The past decade of U.S. Africa policy has made some wish most for policies that would “first, do no harm.” A Hippocratic test could be useful for President Obama’s new Africa team at the NSC and the State Department, as they reflect on the harm that has punctuated their predecessors’ policies towards many African countries.

I’m more in favour of a hippocratic policy than a hypocritical one. But though “first, do no harm” it is often cited as a valuable guiding principle, when you think about it is not a very good rule of thumb.  (In many respects there are parallels with the so-called “precautionary principle”, which also strikes me as heavily overrated as a guiding light.)

Suppose someone had argued as follows in 1994:  “Intervention to stop the genocide in Rwanda might do harm.  We don’t fully understand Rwandan politics, and we don’t know how to disengage from a military intervention.  Our rule is: first, do no harm.
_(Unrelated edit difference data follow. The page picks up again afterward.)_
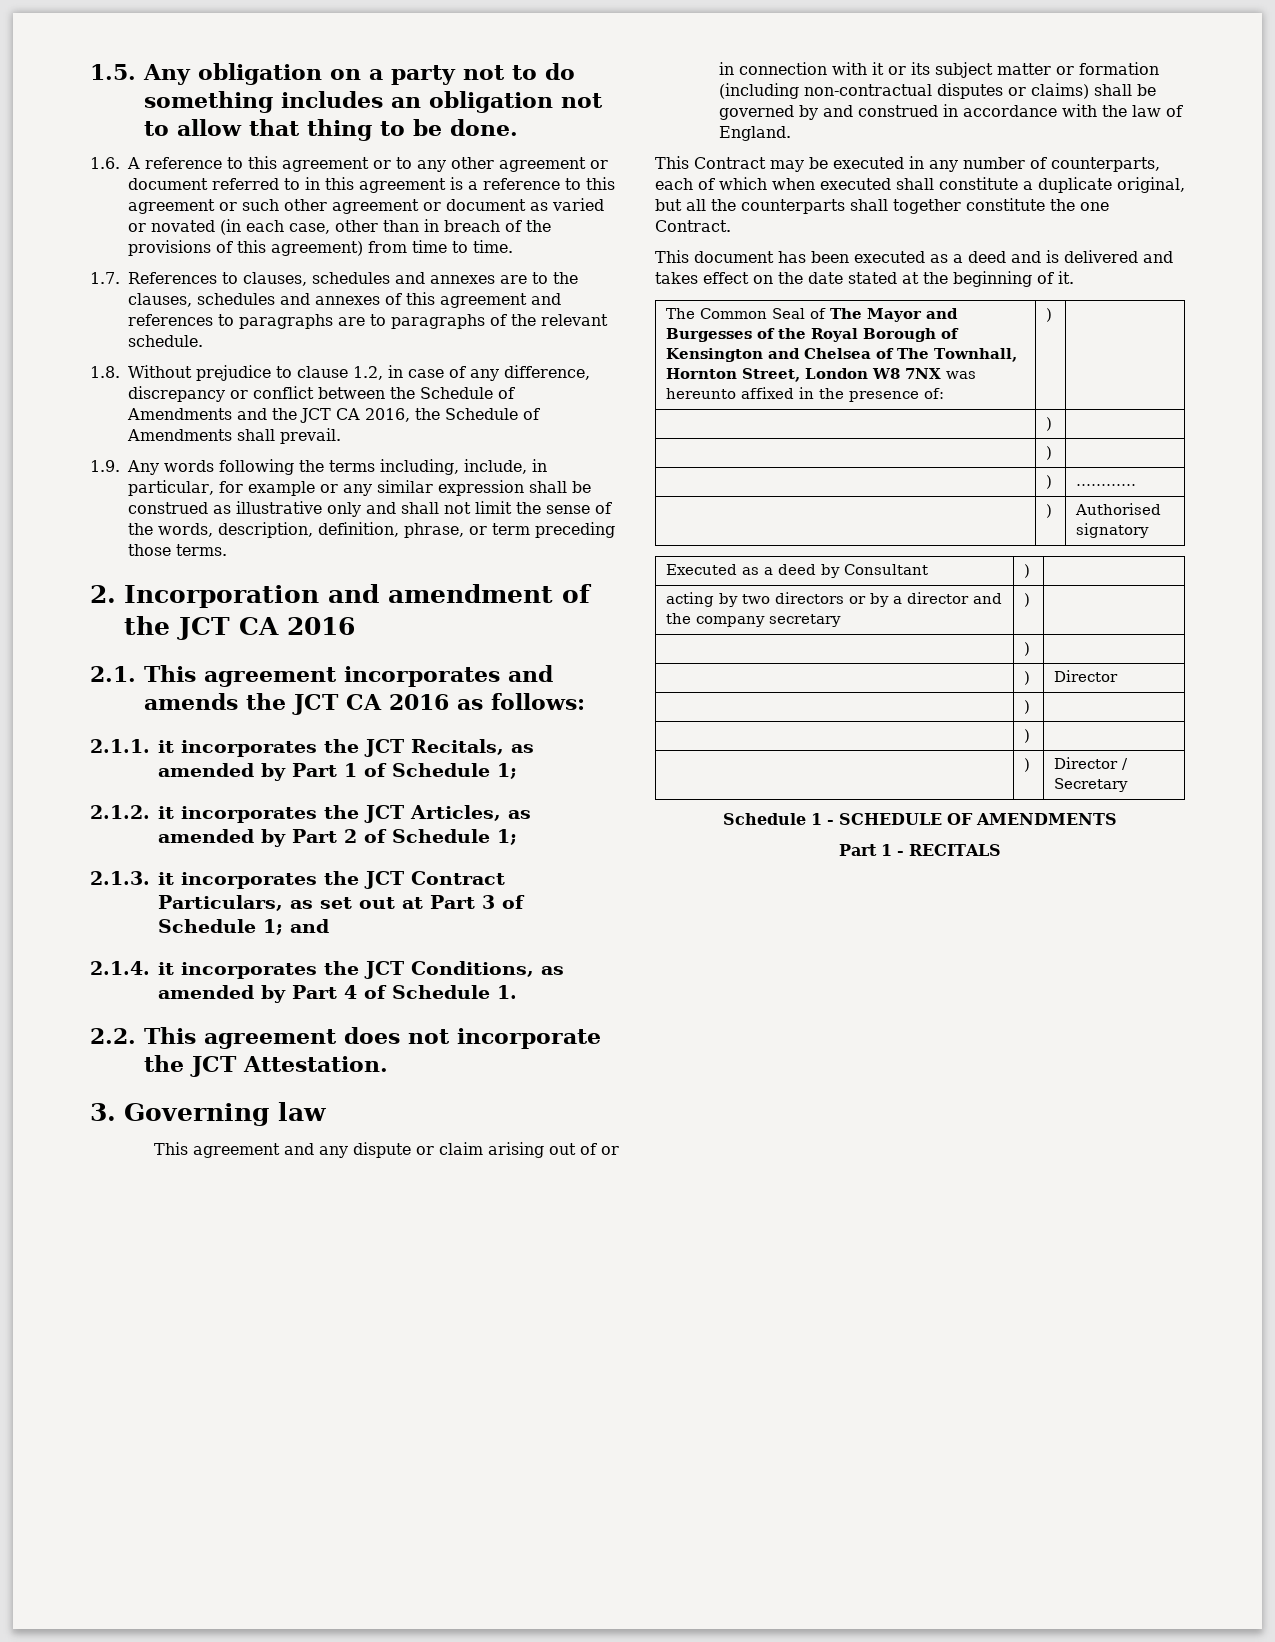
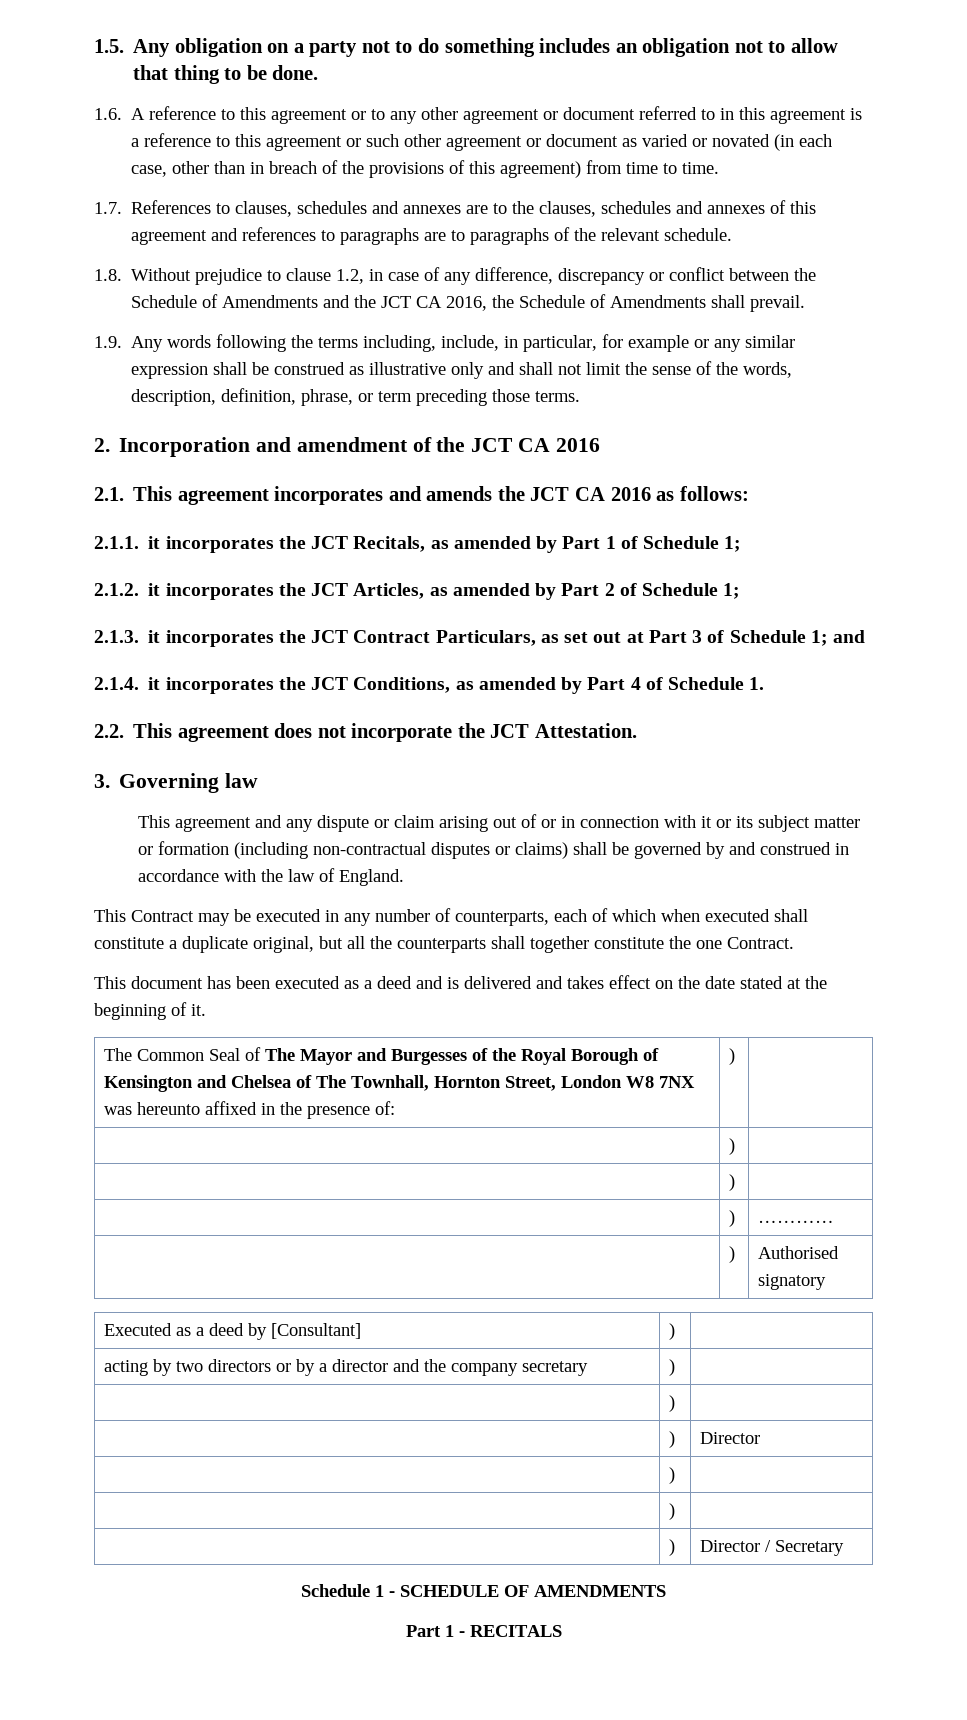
- Executed as a deed by Consultant | ) |
+ Executed as a deed by [Consultant] | ) |

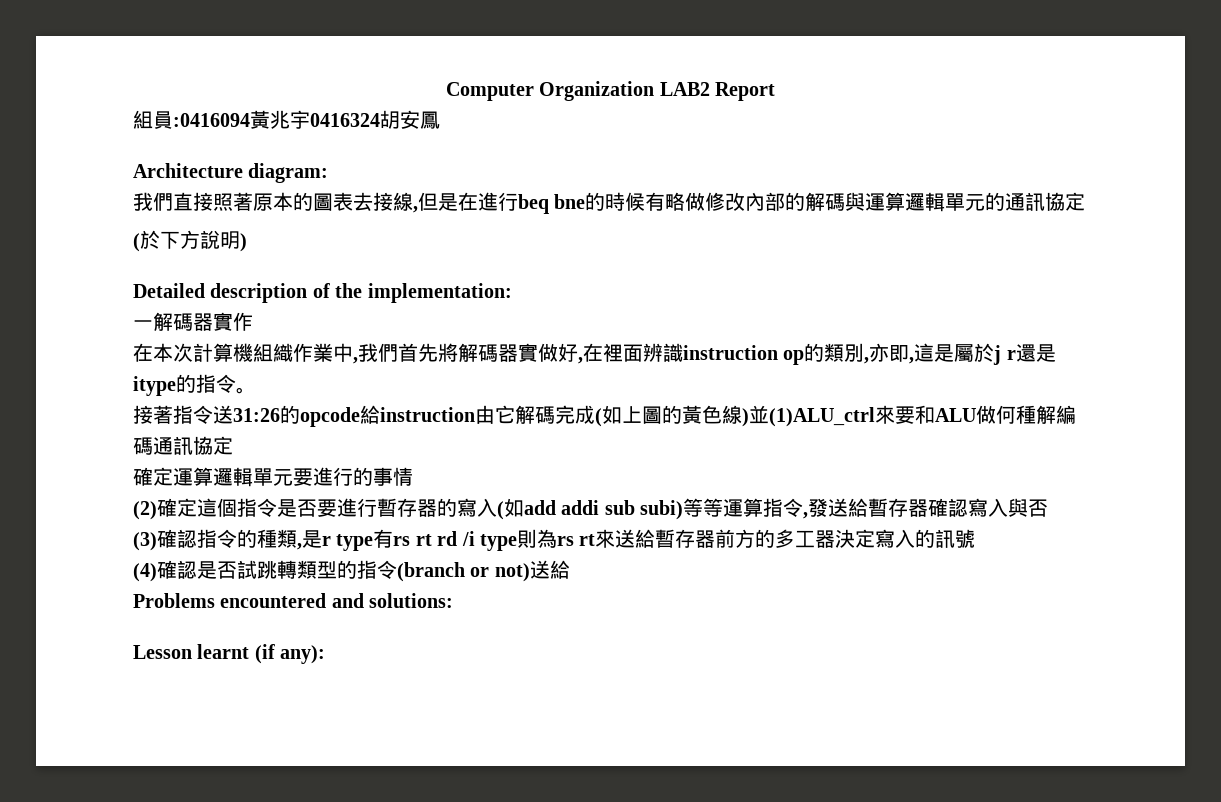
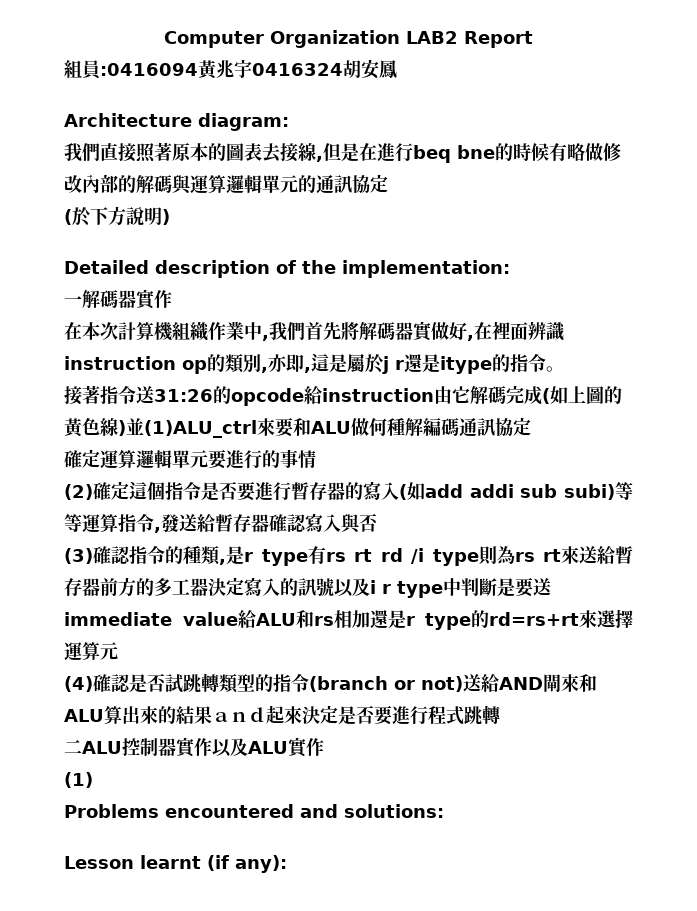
- (3)確認指令的種類,是r type有rs rt rd /i type則為rs rt來送給暫存器前方的多工器決定寫入的訊號
+ (3)確認指令的種類,是r type有rs rt rd /i type則為rs rt來送給暫存器前方的多工器決定寫入的訊號以及i r type中判斷是要送immediate value給ALU和rs相加還是r type的rd=rs+rt來選擇運算元
- (4)確認是否試跳轉類型的指令(branch or not)送給
+ (4)確認是否試跳轉類型的指令(branch or not)送給AND閘來和ALU算出來的結果ａｎｄ起來決定是否要進行程式跳轉
+ 二ALU控制器實作以及ALU實作
+ (1)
Therefore we will not intervene to prevent the genocide.”  Interesting argument, wrong answer.

Actually, Anthony Lake (President Clinton’s National Security Adviser) did say something a bit like that. He said on May 5 1994:

We have to ask the hard questions about where and when we can
intervene. And the reality is that we cannot often solve other people’s
problems; we can never build their nations for them …”

The literal application of the hippocratic rule prevents policy-makers from taking risks where there is a possibility of doing harm but where the good could massively outweigh it.  If we adopt a policy of never doing harm, we will limit the amount of good we can do.

The following seem to me good principles:

  • think about the wider and long term consequences of your decisions
  • only do things were the good is likely to outweigh the harm
  • where possible limit the harm you do

That said, I agree with Ms Herskovits that the US has made policy mistakes in Nigeria, Kenya and Somalia.  The answer is not the Hippocratic Oath but more often choosing values and long-term interest in democracy and peace over short term strategic considerations.

New website from the Royal African Society, African Arguments, with some really good contributors:

we promise to make African Arguments Online the site of the most vigorous debates on Africa available on the web.